Imagen de un bar. Foto: Pexels

ASÍ SE PRESENTA EL OTOÑO

Los bares, ante el reto de elevar las visitas tras un verano a tope

Publicado por: EFEAGRO / LUCÍA RUIZ SIMÓN 6 de septiembre de 2022

Los españoles ya han superado la cantidad de dinero que destinaban a comer fuera de casa antes de la pandemia en verano, una realidad a la que ayudado la subida de precios, ya que las visitas de bares y restaurantes aún son menos que en 2019, un problema que puede enquistarse en este otoño.

Así se desprende de los datos de la consultora especializada en este sector NPD Group, cuyos datos a julio confirman que este mes los españoles gastaron en bares y restaurantes 3.700 millones, lo que lo convierte en el primer mes que el gasto total es superior al del mismo periodo de 2019, en concreto, un 1,8 % más.

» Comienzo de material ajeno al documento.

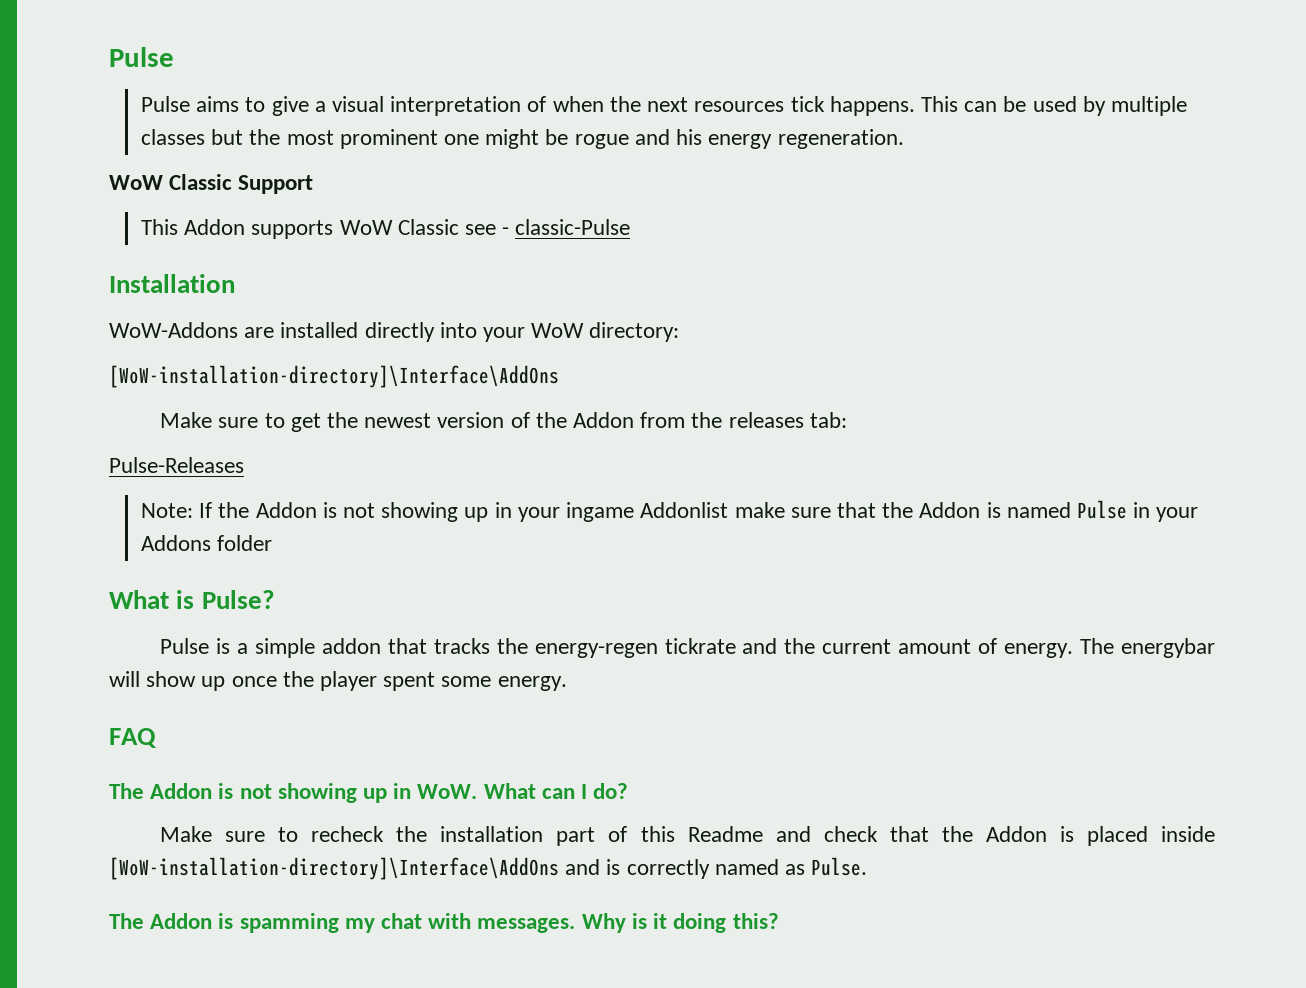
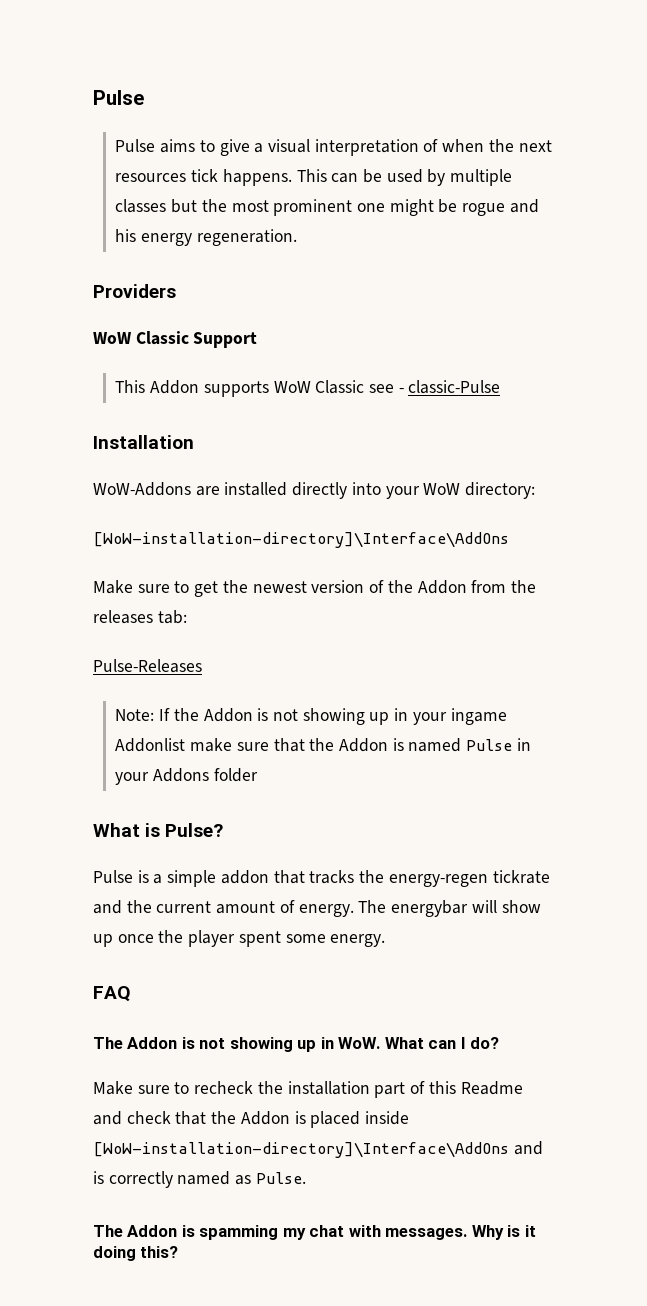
+ Providers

 Los españoles gastaron en julio un 1,8 % más que en el mismo mes de 2019

Por contra, las ocasiones de consumo o visitas a locales siguen siendo un 5,2 % menos que las del último julio prepandemia.
En lo que va de año -hasta julio-, el gasto en alimentación fuera de casa aún es un 3 % inferior y el tráfico es un 9 % menos que en 2019.
Para la experta en este asunto de la consultora, Edurne Uranga, la Semana Santa fue el "absoluto punto de inflexión" para un sector que comenzó flojo el año, en plena ola de ómicron, y que ha vivido un "verano muy bueno, con un consumidor que a pesar del escenario de guerra y de precios estaba muy optimista y con ganas de salir".

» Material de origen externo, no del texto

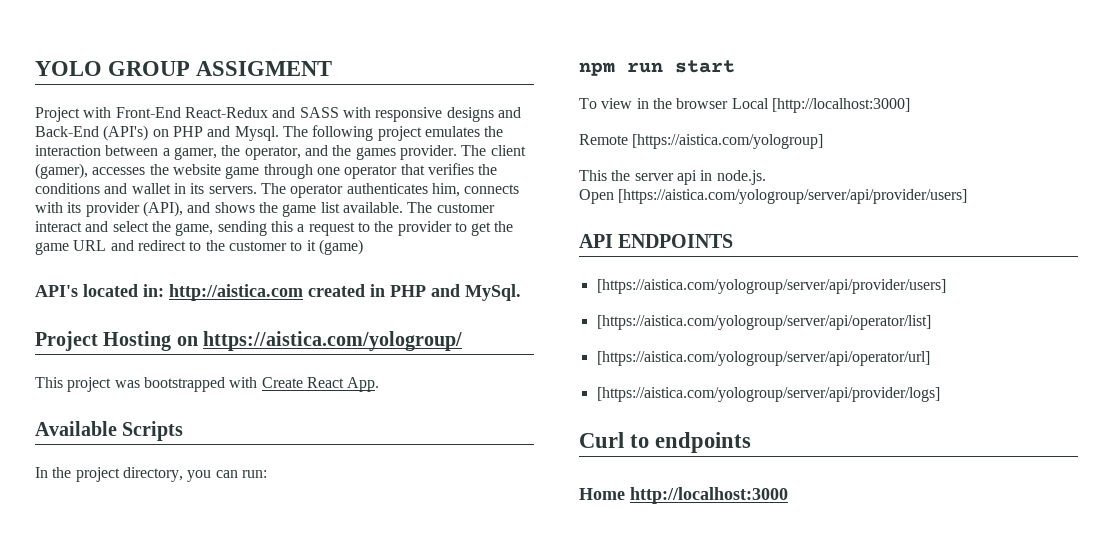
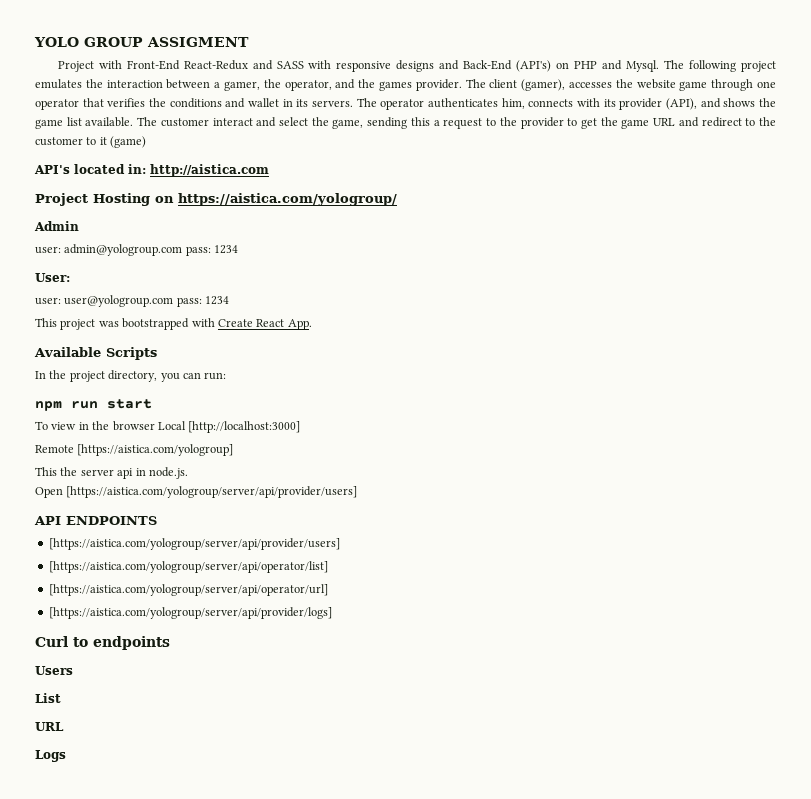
- API's located in: http://aistica.com created in PHP and MySql.
+ API's located in: http://aistica.com
+ Admin
+ user: admin@yologroup.com pass: 1234
+ User:
+ user: user@yologroup.com pass: 1234
- Home http://localhost:3000
+ Users
+ List
+ URL
+ Logs

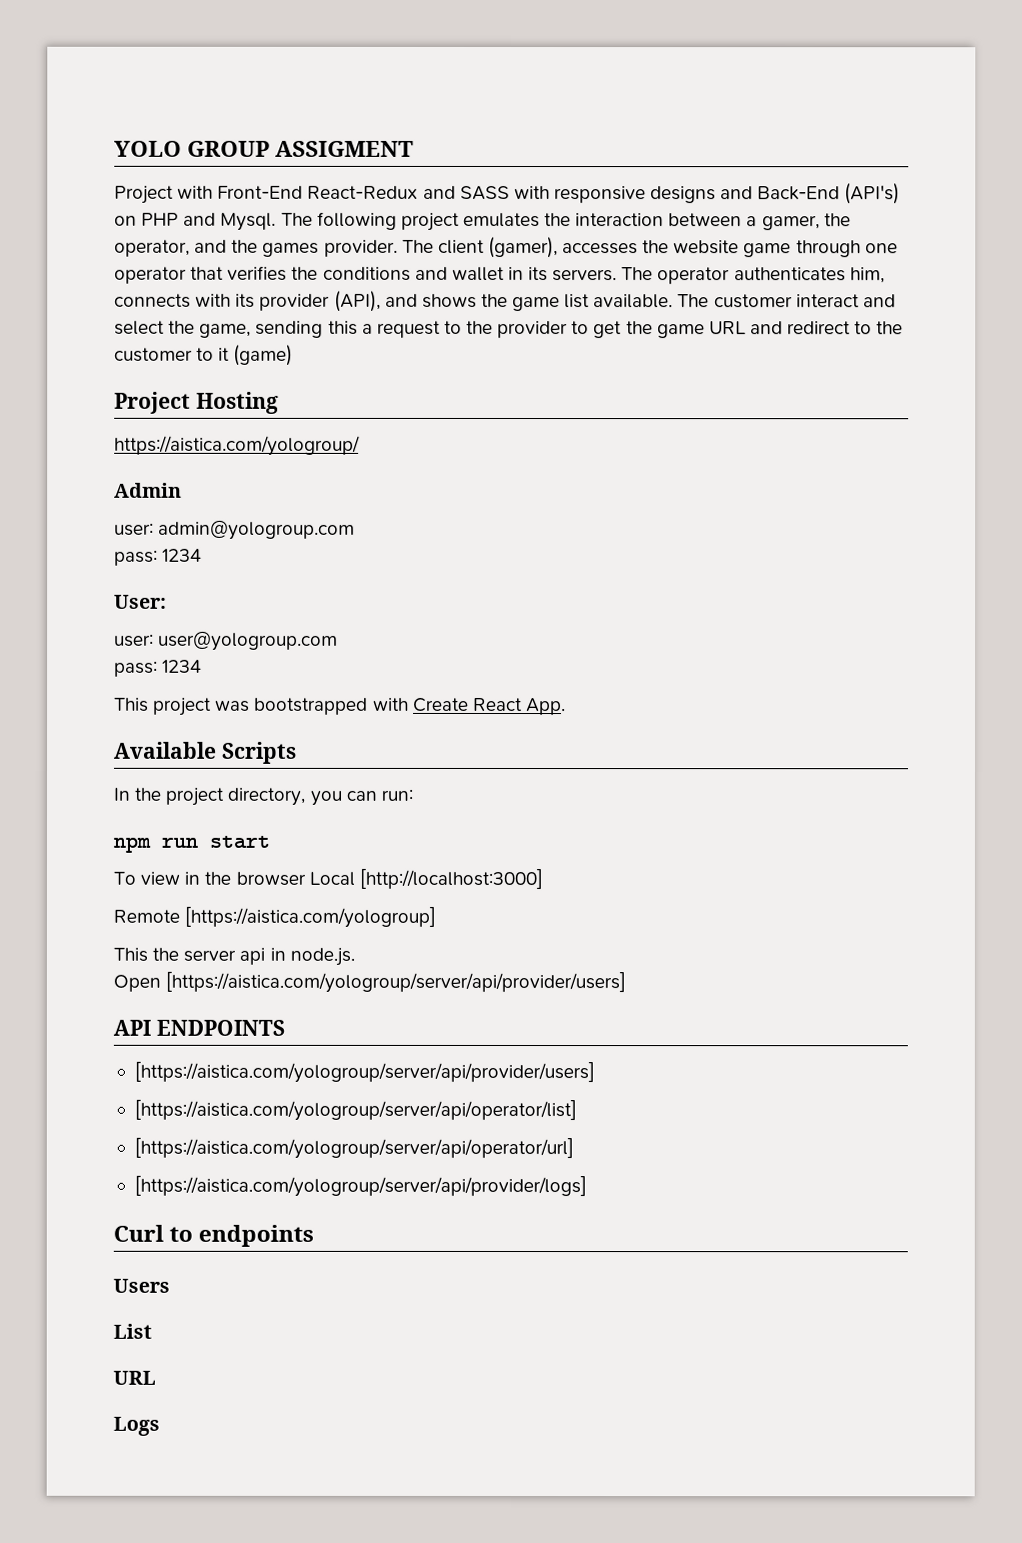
- API's located in: http://aistica.com
- Project Hosting on https://aistica.com/yologroup/
+ Project Hosting
+ https://aistica.com/yologroup/
- user: admin@yologroup.com pass: 1234
+ user: admin@yologroup.com
+ pass: 1234
- user: user@yologroup.com pass: 1234
+ user: user@yologroup.com
+ pass: 1234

Chiringuito responsable en San Pedro del Pinatar. Foto: EFEAGRO.Chiringuito responsable en San Pedro del Pinatar. Foto: EFEAGRO.

El otoño se prevé que será más "moderado" y habrá que ver cómo afecta finalmente al consumo, una vez superado el periodo vacacional, por las incertidumbres, especialmente, la subida de precios que reduce la renta disponible de las familias.

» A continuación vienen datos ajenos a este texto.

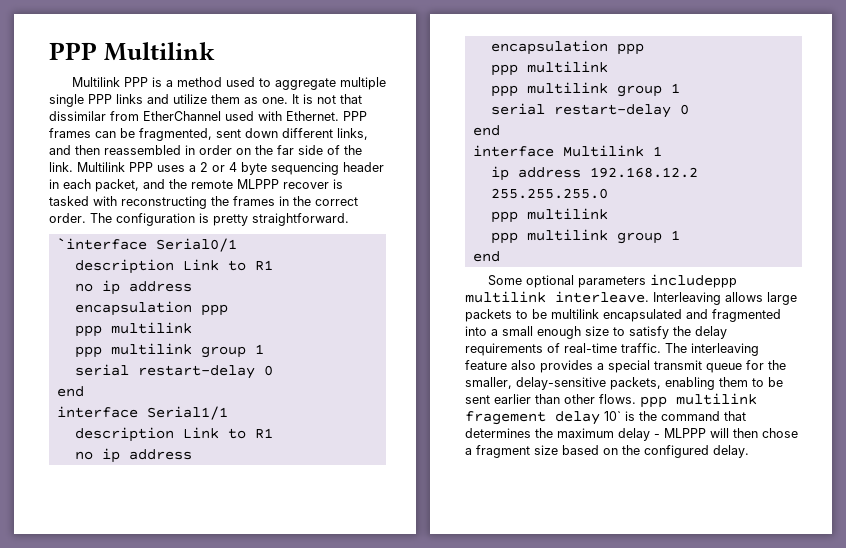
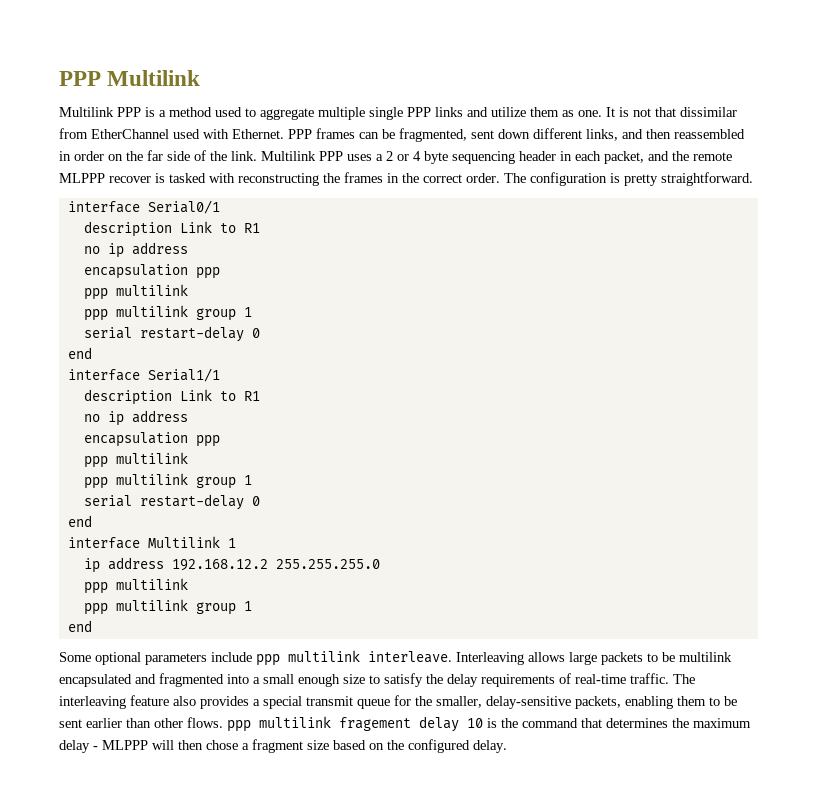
- `interface Serial0/1
+ interface Serial0/1
- Some optional parameters includeppp multilink interleave.
+ Some optional parameters include ppp multilink interleave.
- The interleaving feature also provides a special transmit queue for the smaller, delay-sensitive packets, enabling them to be sent earlier than other flows. ppp multilink fragement delay 10` is the command that determines the maximum delay - MLPPP will then chose a fragment size based on the configured delay.
+ The interleaving feature also provides a special transmit queue for the smaller, delay-sensitive packets, enabling them to be sent earlier than other flows. ppp multilink fragement delay 10 is the command that determines the maximum delay - MLPPP will then chose a fragment size based on the configured delay.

¿Cómo cambian las crisis el consumo en restauración?

Uranga recuerda a Efeagro que, por la experiencia de otras crisis, la primera tendencia que ya se aprecia es la reducción del tique medio, ya sea eliminando algo de la experiencia para abaratar la cuenta, como por ejemplo los postres o los cafés, ya sea eligiendo una opción más asequible.
A esta realidad responde también el auge de los servicios de comida listos para tomar de los supermercados, los conocidos como mercaurantes, que según Uranga reducen a la mitad el precio de la opción más barata de comida para llevar de los locales de restauración y que con un incremento de gasto del 17 % tiene éxito especialmente en zonas vacacionales o en las inmediaciones de oficinas y de centros universitarios.
Si los precios siguen subiendo y la situación empeora, un segundo efecto en el consumidor mucho más dañino para el sector sería que trasladara parte de su consumo en bares y restaurantes al hogar, algo que según Uranga "no se prevé que ocurra a corto plazo".

La alegría va por barrios y los posos del covid

Si bien había subsectores de la restauración que ya habían recuperado su negocio tras el parón de la pandemia, hay otros a los que les ha costado más, como al del ocio nocturno, e incluso alguno que aún permanece por debajo.
Es el caso de las gasolineras, con un 6 % menos aún de ingresos y las cantinas de los centros de trabajo (-10 %), aún afectados por la menor presencia en las oficinas debido a las jornadas de teletrabajo.
Y es que hay "efectos secundarios" del covid que parece que han llegado para quedarse en la restauración, como el gusto por las terrazas -aunque ya no haya restricciones- y entender el food service "como un disfrute, después de dos años en los que nos lo habían restringido mucho", explica la experta.
La pandemia ha dejado también a un consumidor "más curioso e innovador" que "al haber roto sus rutinas, está dispuesto a incorporar otras nuevas, a probar nuevos sitios y a nuevas experiencias".
El primer verano poscovid ha sido el de la recuperación para un sector resiliente, que espera retener a unos clientes preocupados por los precios, pero con ganas de celebrar y de recuperar el tiempo perdido.